# [Exercise input]
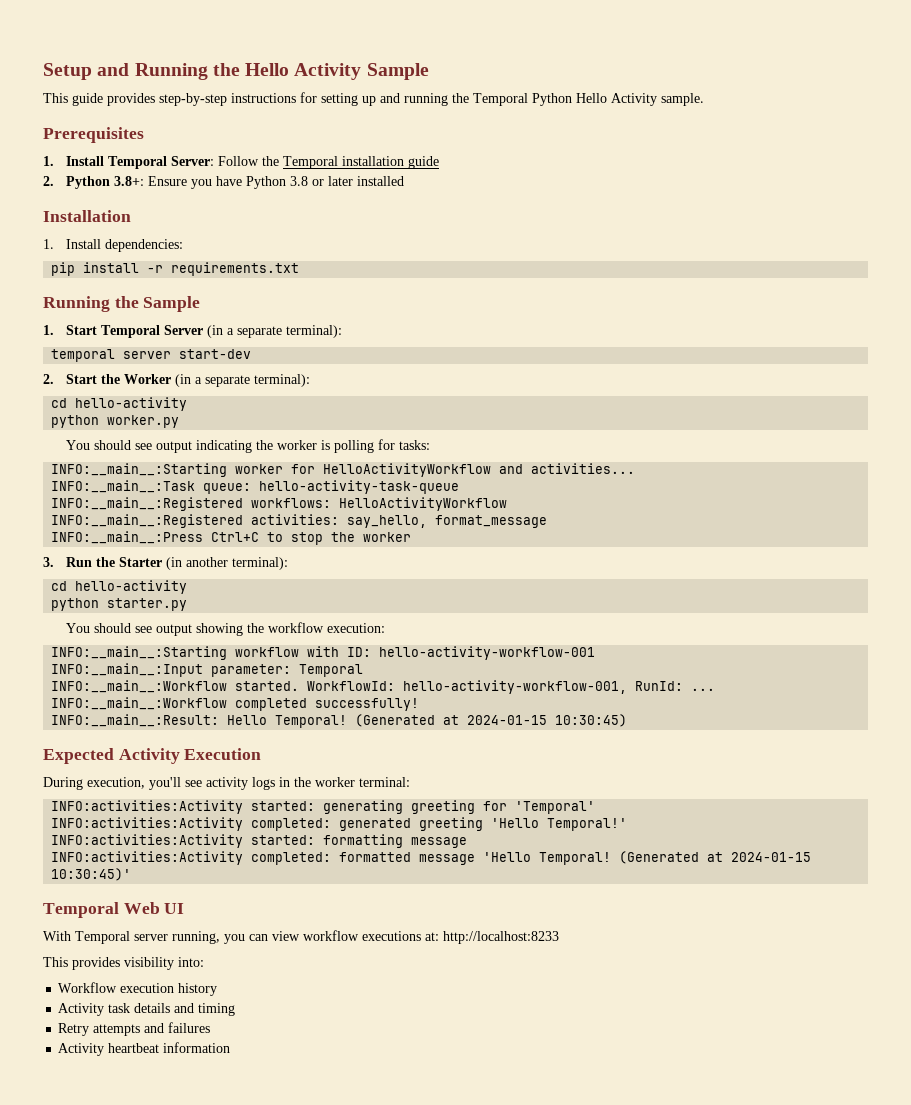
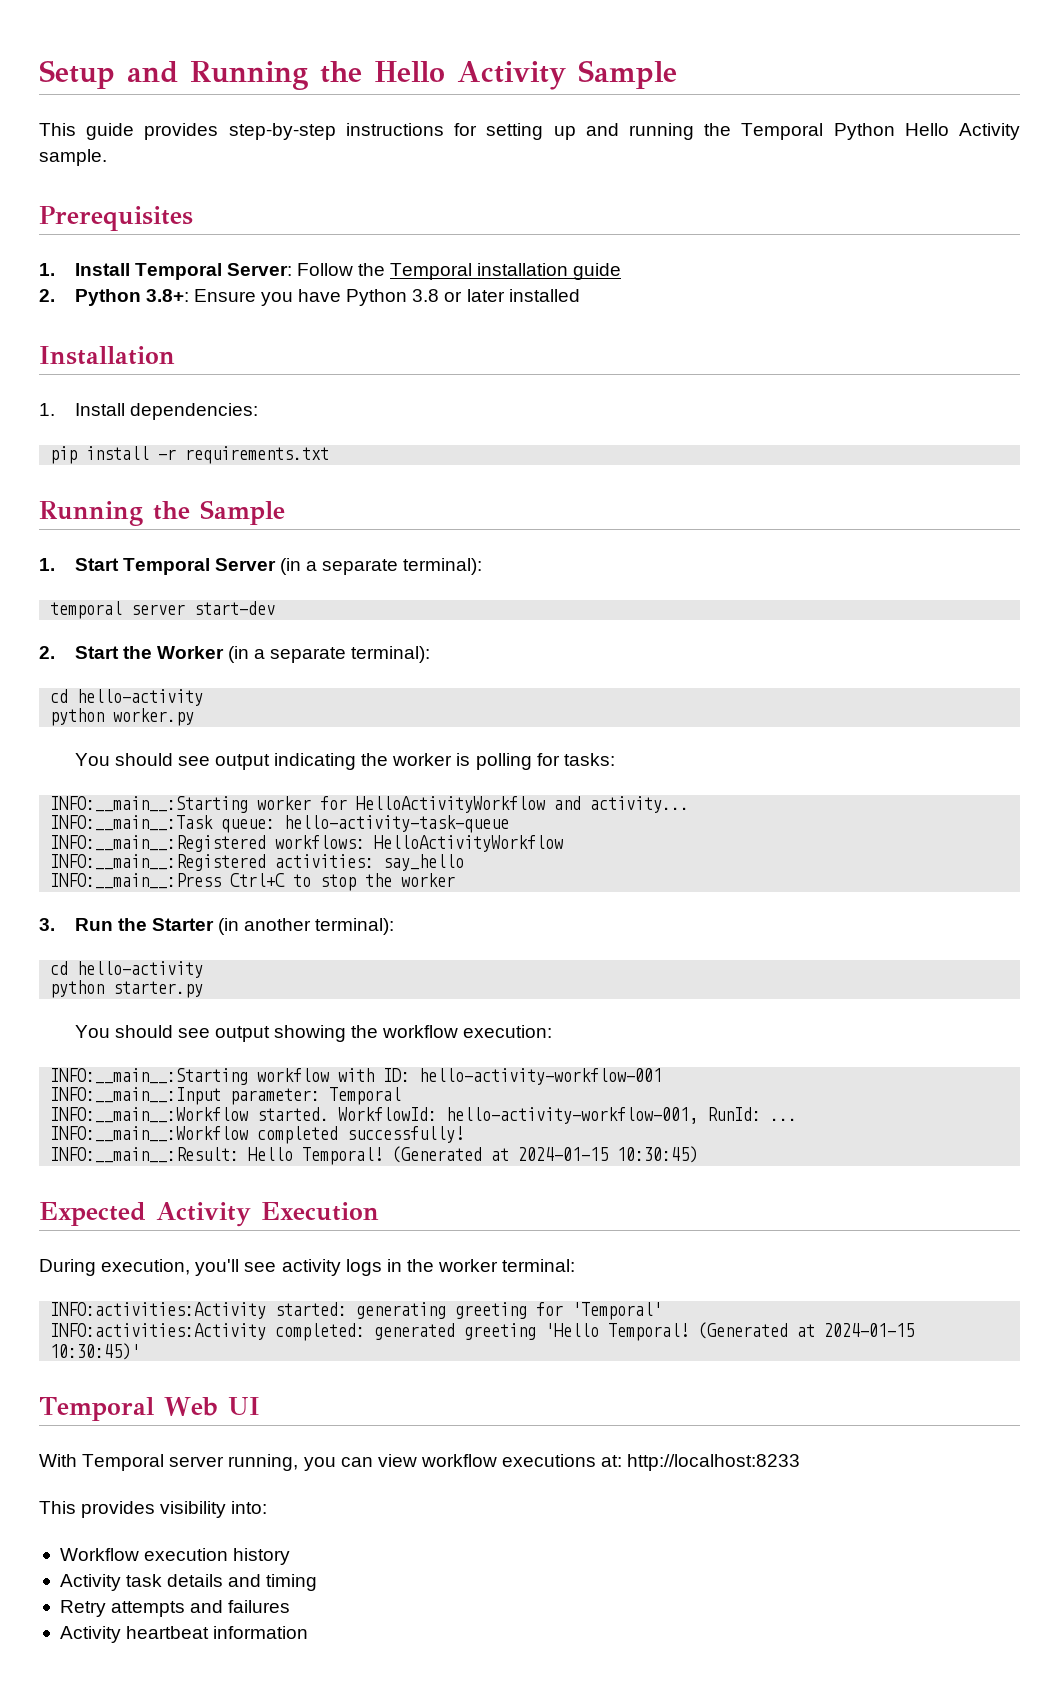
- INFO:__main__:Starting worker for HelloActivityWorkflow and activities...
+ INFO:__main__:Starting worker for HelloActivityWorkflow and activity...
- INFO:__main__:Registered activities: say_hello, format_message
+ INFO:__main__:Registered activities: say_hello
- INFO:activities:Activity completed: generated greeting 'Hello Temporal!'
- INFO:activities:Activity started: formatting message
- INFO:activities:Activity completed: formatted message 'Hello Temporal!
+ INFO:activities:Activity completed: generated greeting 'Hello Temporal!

==

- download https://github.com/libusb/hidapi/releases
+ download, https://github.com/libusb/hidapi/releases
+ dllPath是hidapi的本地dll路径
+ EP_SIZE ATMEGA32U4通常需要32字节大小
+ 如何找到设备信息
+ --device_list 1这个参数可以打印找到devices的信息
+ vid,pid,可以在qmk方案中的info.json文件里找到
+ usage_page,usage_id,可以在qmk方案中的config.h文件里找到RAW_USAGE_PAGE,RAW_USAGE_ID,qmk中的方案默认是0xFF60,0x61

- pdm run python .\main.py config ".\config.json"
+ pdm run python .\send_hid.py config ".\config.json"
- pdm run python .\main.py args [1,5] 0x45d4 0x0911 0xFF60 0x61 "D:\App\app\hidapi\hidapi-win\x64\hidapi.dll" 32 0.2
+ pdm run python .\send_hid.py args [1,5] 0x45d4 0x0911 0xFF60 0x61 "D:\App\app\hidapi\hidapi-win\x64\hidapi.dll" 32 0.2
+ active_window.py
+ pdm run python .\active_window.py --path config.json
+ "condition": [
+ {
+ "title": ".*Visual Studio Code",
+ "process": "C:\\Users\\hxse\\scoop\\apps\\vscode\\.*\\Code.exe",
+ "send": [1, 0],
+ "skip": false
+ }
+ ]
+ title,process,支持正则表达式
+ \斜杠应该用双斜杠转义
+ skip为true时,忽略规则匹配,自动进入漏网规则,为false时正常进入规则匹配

---

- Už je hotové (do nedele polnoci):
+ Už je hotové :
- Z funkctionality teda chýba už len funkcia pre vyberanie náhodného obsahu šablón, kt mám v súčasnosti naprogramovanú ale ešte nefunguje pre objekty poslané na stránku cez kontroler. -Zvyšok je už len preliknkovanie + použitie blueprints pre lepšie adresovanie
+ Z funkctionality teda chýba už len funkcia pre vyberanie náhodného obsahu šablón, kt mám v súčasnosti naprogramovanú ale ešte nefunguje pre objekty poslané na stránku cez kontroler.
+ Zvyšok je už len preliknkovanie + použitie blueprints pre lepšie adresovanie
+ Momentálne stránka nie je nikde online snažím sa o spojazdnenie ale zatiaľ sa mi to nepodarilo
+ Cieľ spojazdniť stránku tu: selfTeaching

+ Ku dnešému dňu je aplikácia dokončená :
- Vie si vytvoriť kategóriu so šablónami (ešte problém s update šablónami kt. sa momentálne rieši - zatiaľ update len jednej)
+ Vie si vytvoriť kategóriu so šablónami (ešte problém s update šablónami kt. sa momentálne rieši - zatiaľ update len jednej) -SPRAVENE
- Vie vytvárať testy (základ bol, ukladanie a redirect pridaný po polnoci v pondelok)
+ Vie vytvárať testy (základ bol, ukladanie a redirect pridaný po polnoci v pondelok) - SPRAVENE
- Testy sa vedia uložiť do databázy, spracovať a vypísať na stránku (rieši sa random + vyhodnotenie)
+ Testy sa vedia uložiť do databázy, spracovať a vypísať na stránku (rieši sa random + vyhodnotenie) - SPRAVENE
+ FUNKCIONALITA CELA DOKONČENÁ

# [Goal of the exercise]
Where a line of the listing holds the string "vedia", copy that line.

# [Exercise solution]
- Testy sa vedia uložiť do databázy, spracovať a vypísať na stránku (rieši sa random + vyhodnotenie)
+ Testy sa vedia uložiť do databázy, spracovať a vypísať na stránku (rieši sa random + vyhodnotenie) - SPRAVENE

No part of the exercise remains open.